PH dependence of T2 for hyperpolarizable ¹³C-labelled small molecules enables spatially resolved pH measurement by magnetic resonance imaging

Hyperpolarized¹³C magnetic resonance imaging often uses spin-echo-based pulse sequences that are sensitive to the transverse relaxation time T2. In this context, local T2-changes might introduce a quantification bias to imaging biomarkers. Here, we investigated the pH dependence of the apparent transverse relaxation time constant (denoted here as T2) of six¹³C-labelled molecules.
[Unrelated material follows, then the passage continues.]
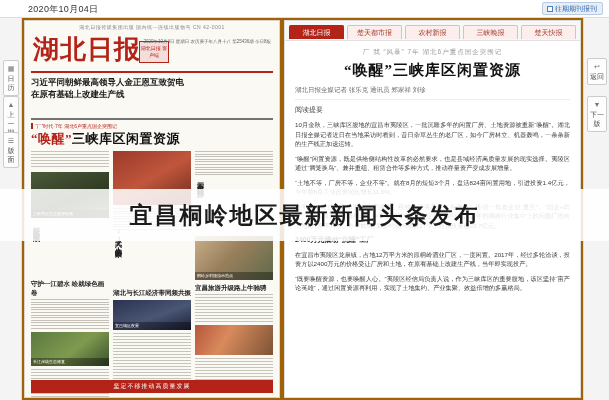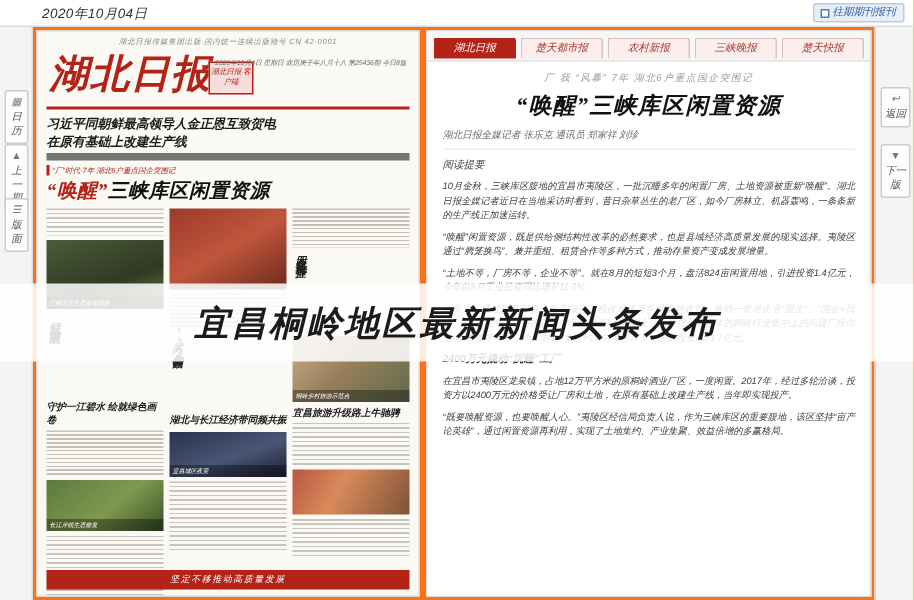"2020年10月04日" #app { background: #f97316 -> #a16207; font-style: italic -> none }
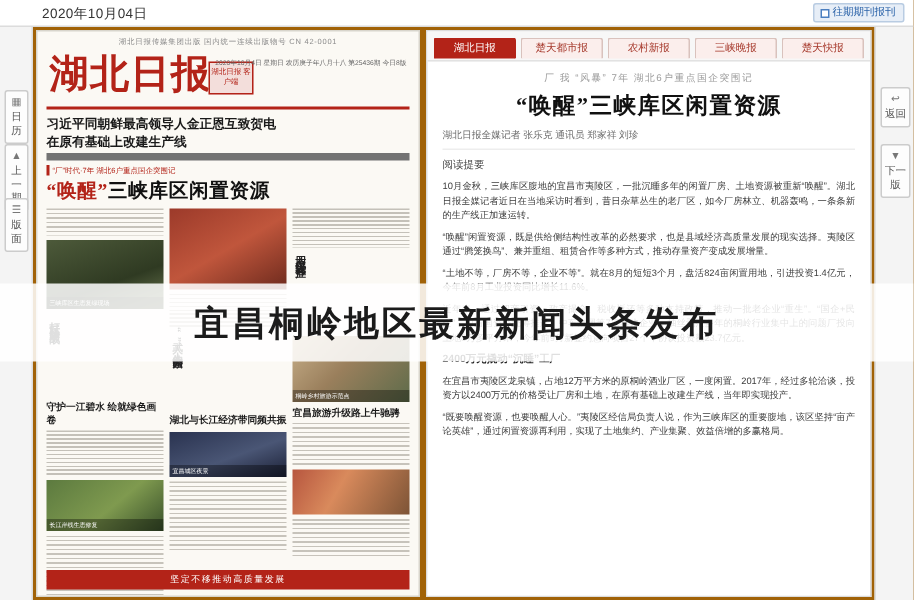"习近平同朝鲜最高领导人金正恩互致贺电" .headline-strip { border-bottom: 5px solid #737373 -> 2px solid #737373; padding-bottom: 2px -> 18px }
We obtained minimum and maximum T2 values within pH 1–13 at 14.1 T: [1-¹³C]acetate (T2,min = 2.1 s; T2,max = 27.7 s), [1-¹³C]alanine (T2,min = 0.6 s; T2,max = 10.6 s), [1,4-¹³C2]fumarate (T2,min = 3.0 s; T2,max = 18.9 s), [1-¹³C]lactate (T2,min = 0.7 s; T2,max = 12.6 s), [1-¹³C]pyruvate (T2,min = 0.1 s; T2,max = 18.7 s) and 1₃ C-urea (T2,min = 0.1 s; T2,max = 0.1 s). At 7 T, T2-variation in the physiological pH range (pH 6.8–7.8) was highest for [1-¹³C]pyruvate (ΔT2 = 0.95 s/0.1pH) and [1-¹³C]acetate (ΔT2 = 0.44 s/0.1pH). Concentration, salt concentration, and temperature alterations caused T2 variations of up to 45.4% for [1 1₃ C]acetate and 23.6% for [1-¹³C]pyruvate. For [1-¹³C]acetate, spatially resolved pH measurements using T2-mapping were demonstrated with 1.6 pH units accuracy in vitro. A strong proton exchange-based pH dependence of T2 suggests that pH alterations potentially influence signal strength for hyperpolarized¹³C-acquisitions.